Funeral services for Riehl are on hold pending the return of his body to Shiocton, a village of 959 about 20 miles northwest of Appleton.

"I got a call Saturday morning from a friend who heard of Nic's death. We are all shocked about it. We grew up and graduated with him," said Roxana Gomez, a clerk at the village's Citgo gas station where talk of Riehl's death replaced the normal local banter about spring fishing. "We all knew he was over there (Iraq), but it's hard to believe it could happen to someone from Shiocton."

Gomez said Riehl joined the Army with a classmate, Brian Rousseau. Both were in the same unit.

Riehl joined the Army in November 2005, arrived at Fort Stewart, Ga., in April 2006 and was deployed to Iraq in January, serving as a cavalry scout, said Kevin Larson, a civilian spokesman at the fort.

He was assigned to the 5th Squadron, 7th Cavalry Regiment, 1st Brigade Combat Team, 3rd Infantry Division, out of Fort Stewart, Ga.

Riehl's grandmother, Sandy Riehl, said the explosion took away a wonderful person.

"He was truthful, and he always thought of others before he thought of himself. He was a person to be proud of and had many talents," Sandy Riehl said. "He was going to go to college, but he put that off to serve his country."

Sandy Riehl said her grandson's parents, Rick and Patricia Riehl, was notified of their son's death late Friday.

Flags flew at half-staff Monday at Shiocton schools and villages offices.

Shiocton High School varsity basketball and golf coach Chad Schmidt said Riehl, the basketball team's most valuable player in his senior year, was a perfect athlete and student and a leader.

"Nic was the type of leader where I, as a coach, could have sat on the bench and done crossword puzzles," Schmidt said. "He was an unbelievable human being. I was so blessed to know that fine young man."

Schmidt said news of Riehl's death cast a feeling of extreme sadness over this community in northwestern Outagamie County.

"I think I can speak for the community and school district that we are going to miss this fine young man," Schmidt said.

Shiocton High School Principal Kelly Zeinert said she envisioned Riehl's smile when she heard the news.

"He was a nice guy, a typical small-town kid," Zeinert said.

While Riehl graduated three years ago, his death still affected the school, Zeinert said.

"The teachers and kids are having a hard time dealing with it," Zeinert said. "With the war in Iraq, it makes it more real when you lose someone from home."
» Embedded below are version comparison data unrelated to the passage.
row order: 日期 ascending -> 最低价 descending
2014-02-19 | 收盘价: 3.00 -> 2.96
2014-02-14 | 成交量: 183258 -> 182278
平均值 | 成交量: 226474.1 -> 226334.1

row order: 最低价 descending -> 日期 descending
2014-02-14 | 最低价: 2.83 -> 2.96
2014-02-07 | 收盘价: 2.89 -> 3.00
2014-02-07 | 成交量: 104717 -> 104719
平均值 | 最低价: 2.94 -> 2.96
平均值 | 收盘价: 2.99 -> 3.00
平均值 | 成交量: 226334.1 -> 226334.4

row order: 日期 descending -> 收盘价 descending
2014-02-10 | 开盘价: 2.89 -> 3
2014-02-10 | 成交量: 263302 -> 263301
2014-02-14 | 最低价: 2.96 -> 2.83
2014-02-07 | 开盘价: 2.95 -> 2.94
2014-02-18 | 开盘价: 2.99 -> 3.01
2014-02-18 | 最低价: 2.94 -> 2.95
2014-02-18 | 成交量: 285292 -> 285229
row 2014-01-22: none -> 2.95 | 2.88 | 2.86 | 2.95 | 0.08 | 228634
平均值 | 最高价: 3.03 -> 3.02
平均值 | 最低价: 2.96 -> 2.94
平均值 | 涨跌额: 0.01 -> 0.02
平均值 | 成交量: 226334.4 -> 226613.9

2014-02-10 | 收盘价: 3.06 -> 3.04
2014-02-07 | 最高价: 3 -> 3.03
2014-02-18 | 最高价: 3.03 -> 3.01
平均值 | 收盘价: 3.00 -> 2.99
Shane Van Straten of Shiocton, who played football with Riehl, said he knows of eight Shiocton High School graduates who are in the military serving in a war zone.
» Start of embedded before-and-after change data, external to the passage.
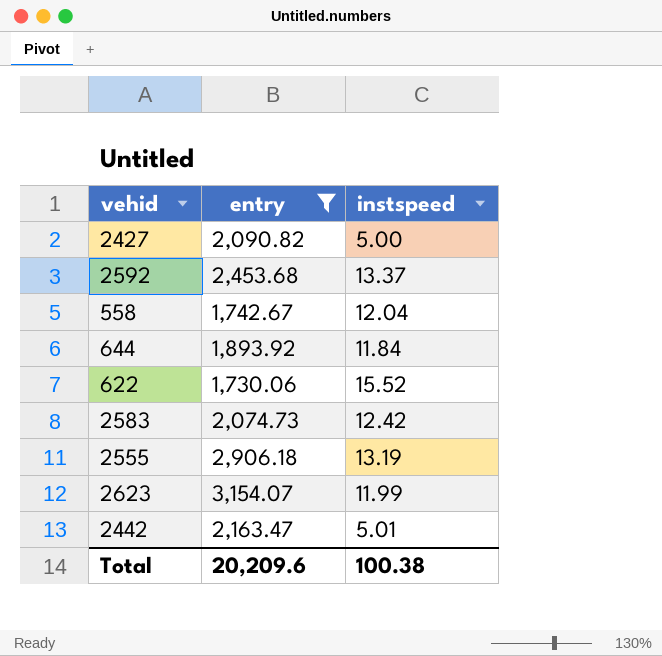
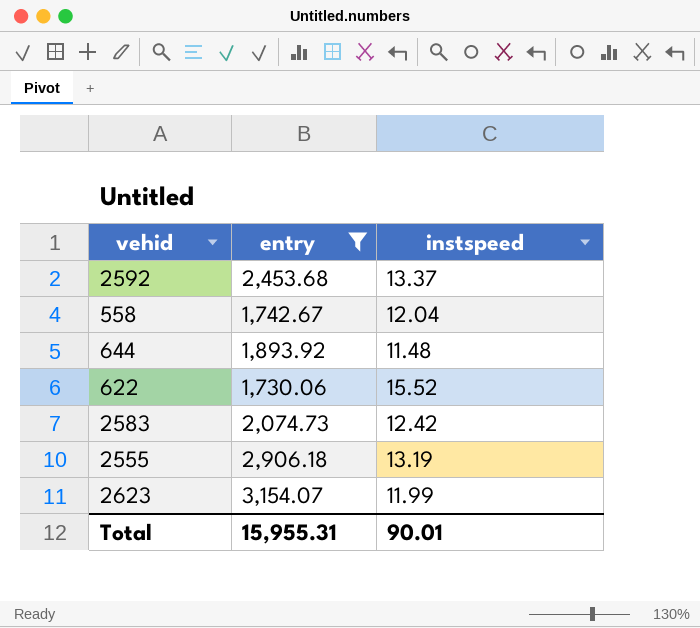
row 2427: 2,090.82 | 5.00 -> none
row 2442: 2,163.47 | 5.01 -> none
644 | instspeed: 11.84 -> 11.48
Total | entry: 20,209.6 -> 15,955.31
Total | instspeed: 100.38 -> 90.01

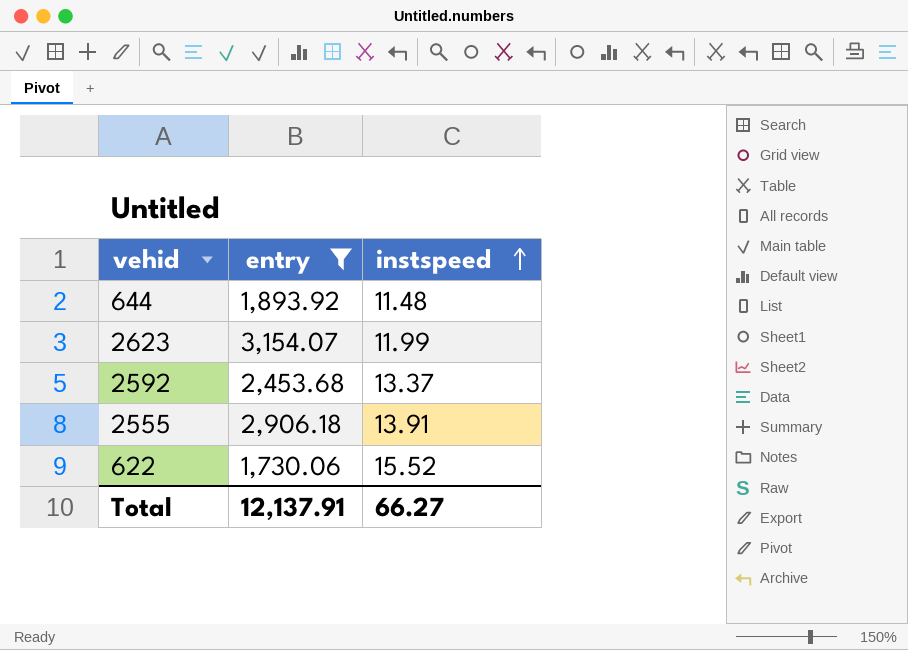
row order: none -> instspeed ascending
row 558: 1,742.67 | 12.04 -> none
row 2583: 2,074.73 | 12.42 -> none
2555 | instspeed: 13.19 -> 13.91
Total | entry: 15,955.31 -> 12,137.91
Total | instspeed: 90.01 -> 66.27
"This stuff just doesn't hit home until it happens to someone real close. It's a shocker for our small town. It affects everyone," Van Straten said. "Nic was a friend to most people. He could make you laugh. He was always making jokes. His death is just a tragedy."

Shiocton Village Trustee Terri James said news of Riehl's death shocked the entire community.

"As a community as small as we are something like this, to lose one of your own in the war, hits pretty hard," James said. "As a community we now have to do whatever we can to help Nic's family and the family of his best friend who is over there to get through this tragedy."